In 1836 Pūtini moved back with his tribe to the Āwhitu Peninsula. on the west shore of the Manukau Harbour. Following his move back, Pūtini requested to have a Wesleyan missionary to be sent to his village at Pehiakura, and be based there. This was spurred on by the closure of the Wesleyan mission at Ōrua that same year, after a dispute with the Anglican Church Missionary Society. Pūtini's request was denied, due to the agreement made by the two denominations to stay out of each other's jurisdiction. Despite this denial, Pūtini refused to move his allegiance away from the Wesleyans. A notable interaction is recorded, where visiting a visiting minister offered to baptise Pūtini into the Anglican denomination. Pūtini responded enquiring how many times Jesus Christ was baptised, and when the minister replied 'once', Pūtini responded, "Then once will do for me, as I wish to imitate His example as closely as possible".

After the denial of a missionary, Pūtini built a Methodist chapel in Pehiakura out of raupō, and in 1838, began teaching the gospel and also running a school. Numerous baptisms and marriages are recorded taking place at this raupō chapel. Pūtini continued to campaign not only for a Wesleyan missionary at Pehiakura, but also housing, schools, and hospitals. Following the Remuera Feast of 1844, an inter-tribal peacemaking event of which Pūtini was one of the hosts, Pūtini approached Reverend Walter Lawry, the recently appointed Superintendent of the Methodist Mission, to once again, request for a missionary. Lawry was impressed by Pūtini, and described him favourably, saying:

‘A fine chief, about thirty-five years of age, who for many years has been baptised into the Christian faith and has walked uprightly… He is a fine person, has agreeable features, is not tattooed, and generally appears in European clothes. His wife rides on her saddle and horse and he on his: probably they are the only example of this advance in civilization in New Zealand… He is currently the most intelligent man I have seen amongst the aborigines’.

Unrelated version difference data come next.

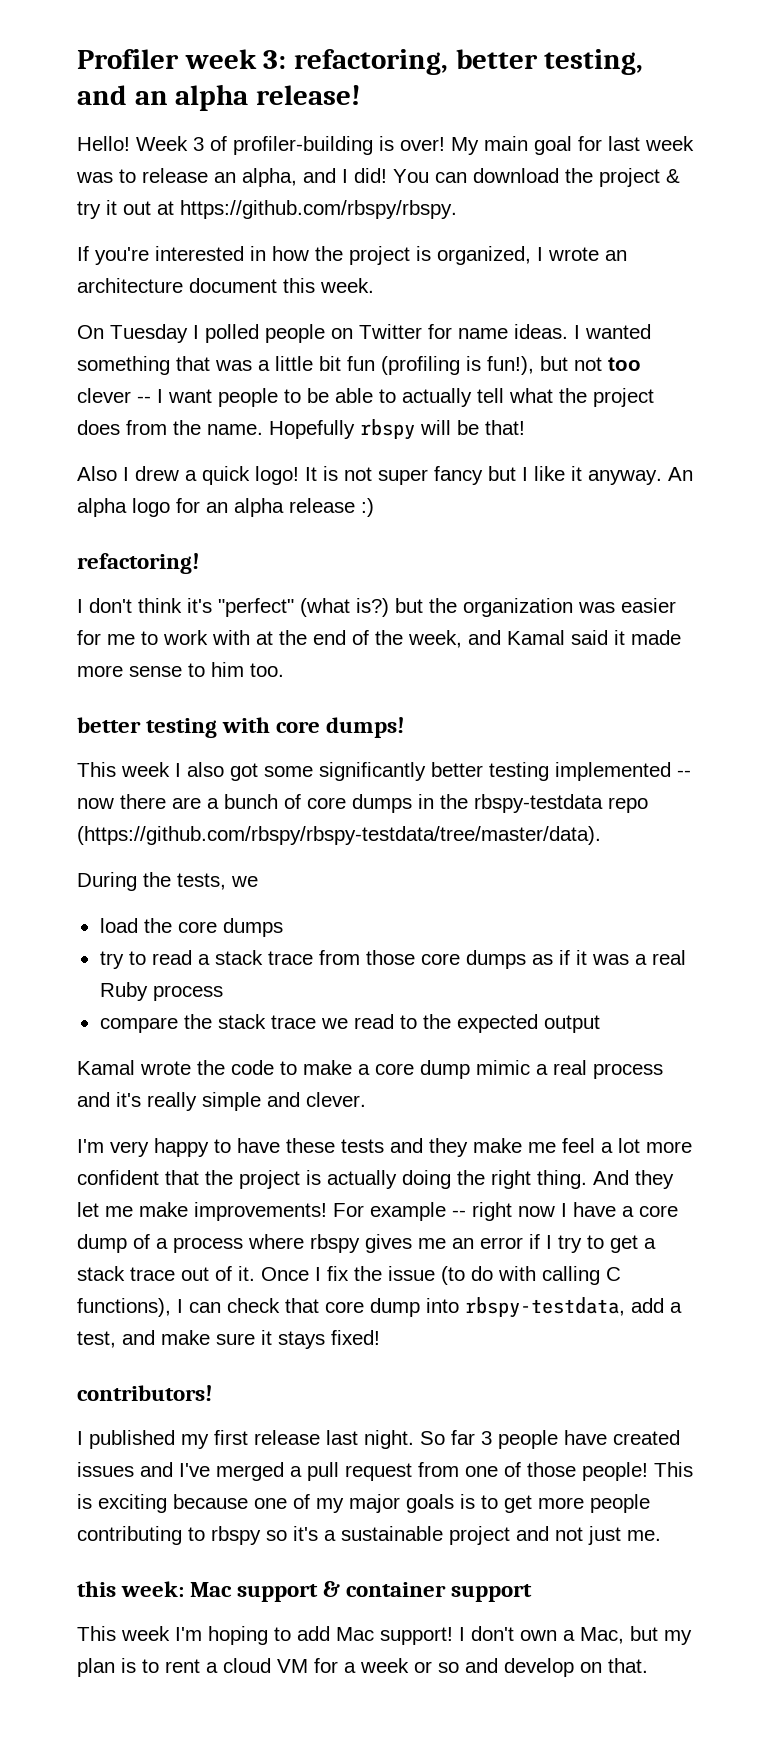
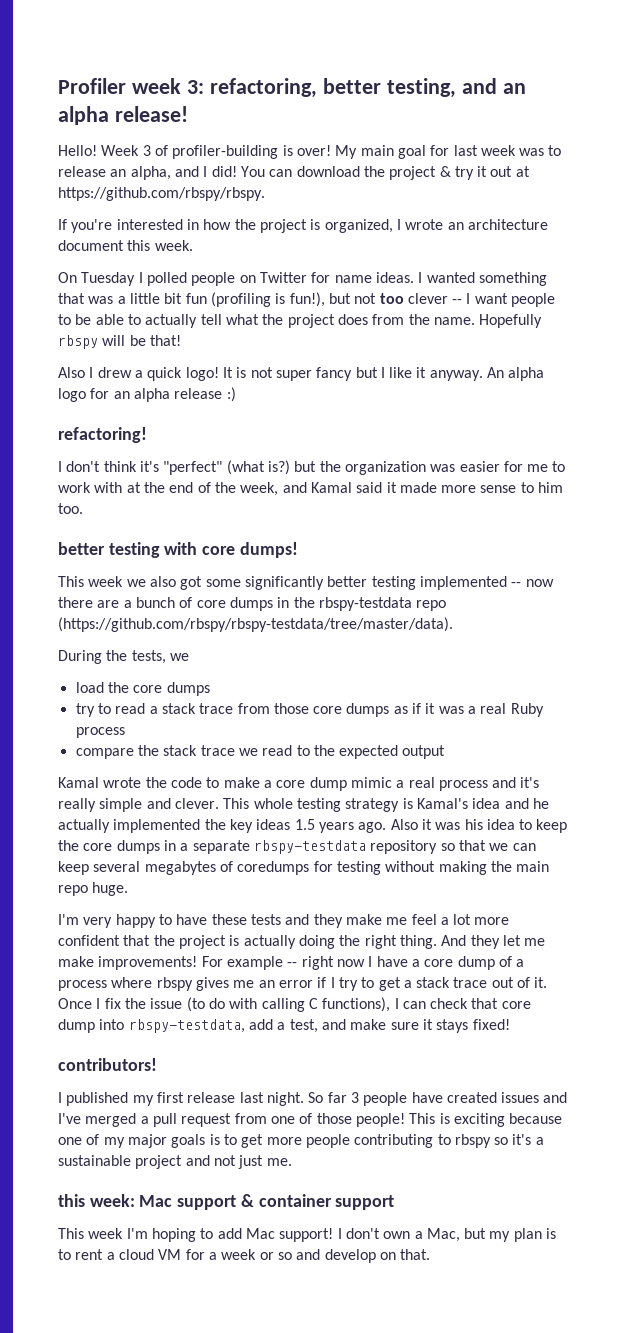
- This week I also got some significantly better testing implemented -- now there are a bunch of core dumps in the rbspy-testdata repo (https://github.com/rbspy/rbspy-testdata/tree/master/data).
+ This week we also got some significantly better testing implemented -- now there are a bunch of core dumps in the rbspy-testdata repo (https://github.com/rbspy/rbspy-testdata/tree/master/data).
+ This whole testing strategy is Kamal's idea and he actually implemented the key ideas 1.5 years ago. Also it was his idea to keep the core dumps in a separate rbspy-testdata repository so that we can keep several megabytes of coredumps for testing without making the main repo huge.

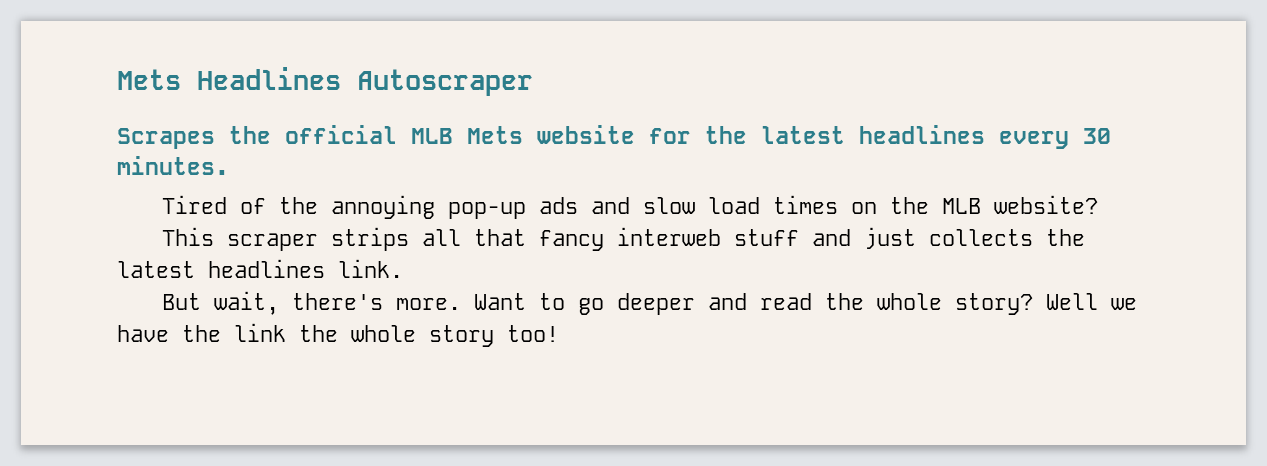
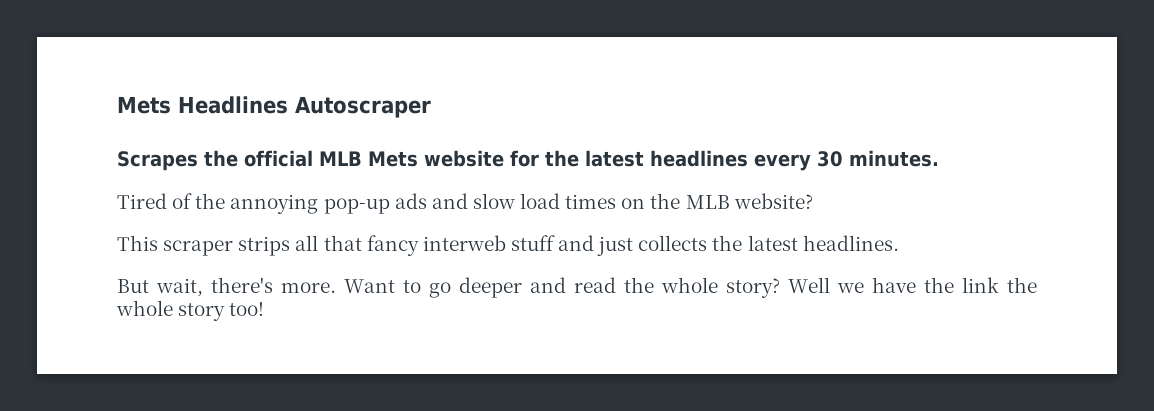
- This scraper strips all that fancy interweb stuff and just collects the latest headlines link.
+ This scraper strips all that fancy interweb stuff and just collects the latest headlines.

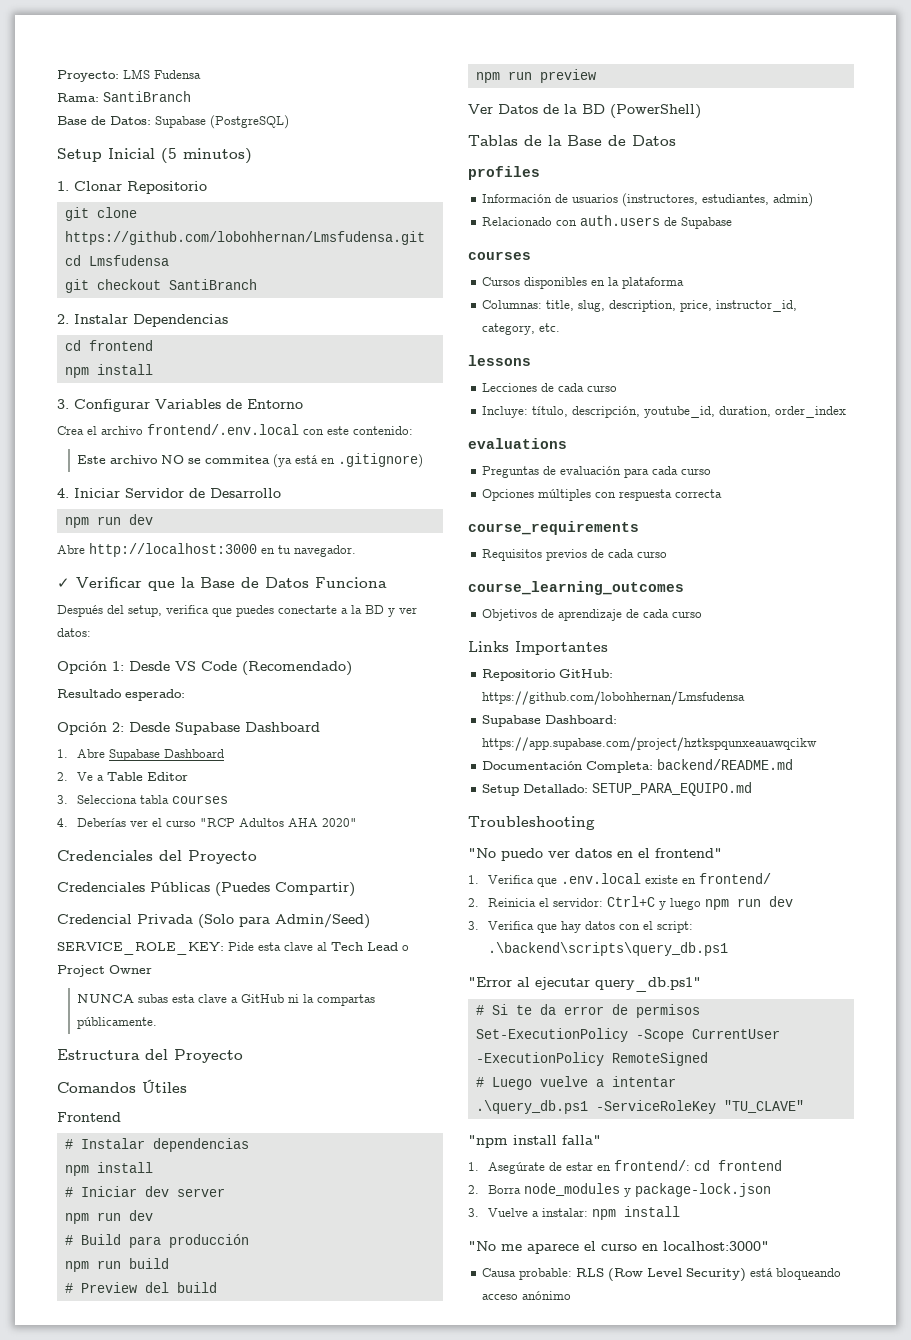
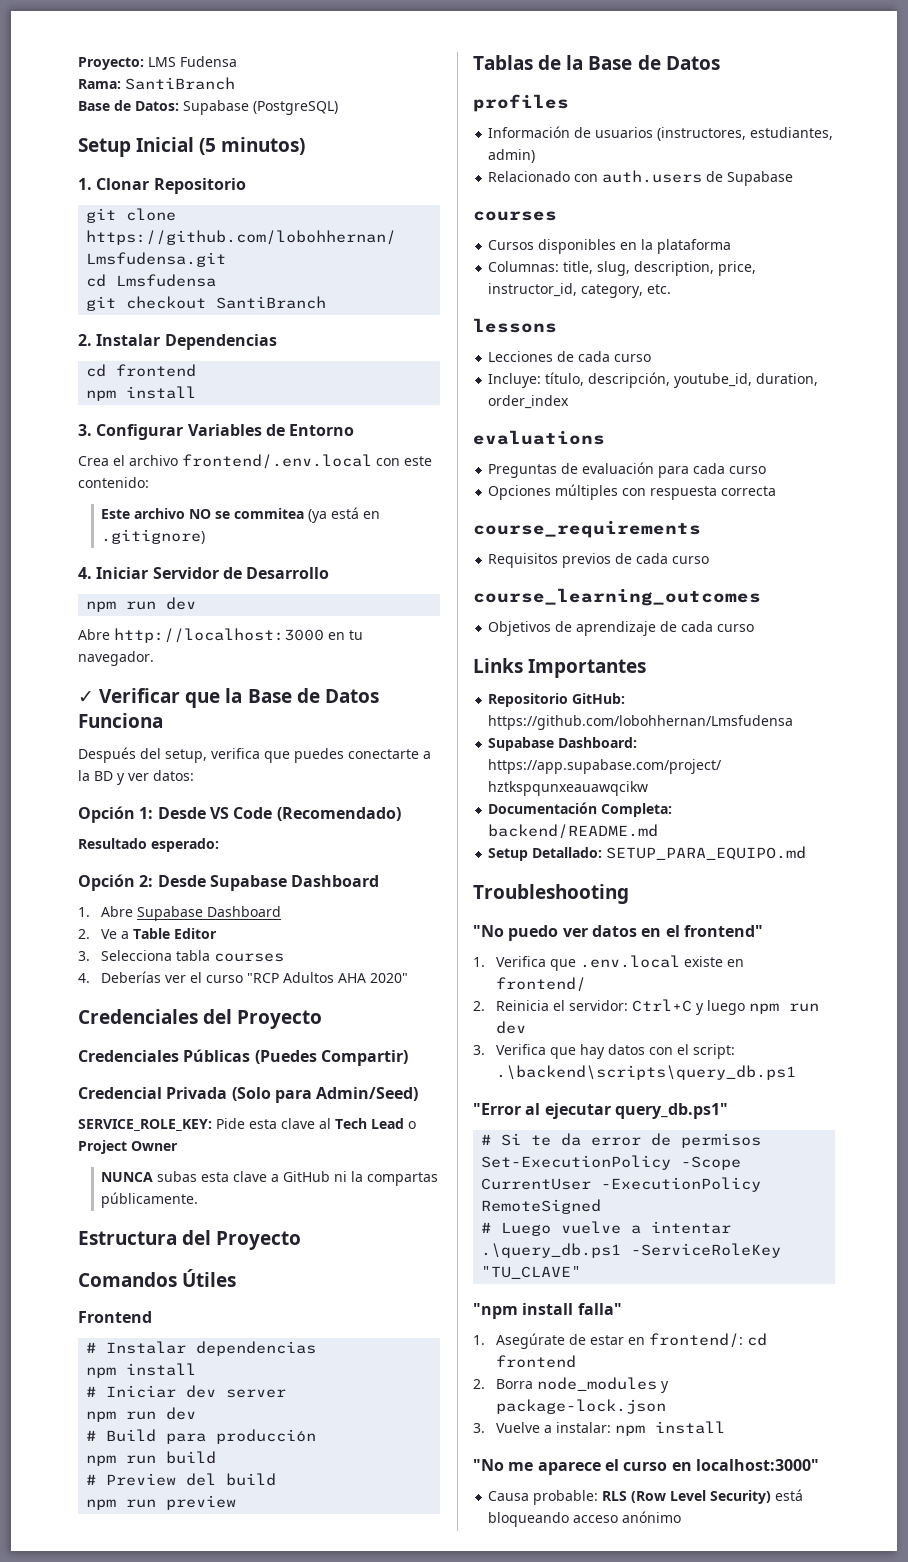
- Ver Datos de la BD (PowerShell)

Following this meeting, Lawry agreed to send a missionary to Pehiakura, and although there is no date of the erection of the Ihumātao mission station, the buildings were erected by 1849.

=== Land sales ===
Ēpiha Pūtini was involved in numerous land sales, including many pre-treaty sales. These include:

- Ramarama Block, Waikato, sold to Queen Victoria, on 10 June 1846. This was a 15,000 hectare block, consisting of a narrow strip of land that stretched from the Pahurehure Inlet to the Waikato River near what is now Mercer. This block was sold for £200, three heads, of cattle, four horses, three saddles and bridles, one hundred and fifty double blankets, a dray, a plough, a pair of harrows, and one set of cart harnesses. Fellow chiefs Wiremu Wetere, Matiu Te Oranga, Tamati Hapimana, and Aperahama were also involved in the sale
- Land at the foot of Mount Hobson, sold to Edward Meurant, a government interpreter, on 9 April 1844. Pūtini acquired this land as a gift from Te Taoū, as an expression of gratitude for his assistance during the fighting of the Musket Wars.

== Later years ==

=== Deteriorating relationship with the Crown ===
Pūtini actively participated in European modes of governance, and utilised European methods in an attempt to maintain peace within his area under British rule. Despite these attempts, colonial authority began to supersede traditional Māori authority, facilitated mostly by large-scale land purchases. Pūtini, a chief that was highly active within Auckland society, and had many close relationships with settlers and government officials, had lost faith in the ability of the colonial government to deliver the unity and peace that he so desired. During an 1853 interview with missionary Robert Young, Pūtini was asked whether he was satisfied with land arrangements made by the British government, he replied:

‘I think one place is straight, and another place is crooked… We like the law, which says, the Queen shall buy our lands first. This is quite straight… The crooked place is here. The Governor sometimes buys lands from Chiefs that have no right to sell them…. I gave the Governor a pukapuka (book) with all my lands written in it and told him, when anybody came from my district to sell land, to look into the pukapuka. But some of those lands have been sold.’

=== Death and tangi ===
Pūtini died unexpectedly on 22 March 1856, at around forty years of age, after being seized by violent abdominal pain the day earlier. His funeral was organised by Te Wherowhero, his father in law, and Pūtini was to be taken to Māngere, before burial at Ihumātao. His death was mourned by both Māori and Pākehā alike, although Pūtini was described by missionaries to have died while in a 'backsliding state', a reference to his growing disillusionment with the colonial government.

Pūtini's tangi and exhumation of bones took place on 22 May 1857, and doubled as a large hui, one of multiple that discussed the establishment of a Māori king. Around two to three thousand people attended, and later, Bishop Selwyn, who was in attendance, reported "It was probably the largest human gathering seen in that district since the white man came to New Zealand”.

=== 'The Lament of Putini' ===
Following Putini's death, his widow Te Paea composed a tangi, or lament, about him. A translation of the tangi was published in the Colonist newspaper on 20 October 1863. The original Te Reo Māori and English translation read as follows:

Te Reo Māori:
Tera Kopu, hapai o te ata! e!

Me he mea ko te hoa tenei ka hoki mai.

E mihi ana au taku kahui Tara

I tukua iho ai, ka hinga ki raro e

Tu ke mai Taupiri i te tonga

Karekare kau ana te tai ki Manuka.

I haere rangitahi ko te rangi ki te mate.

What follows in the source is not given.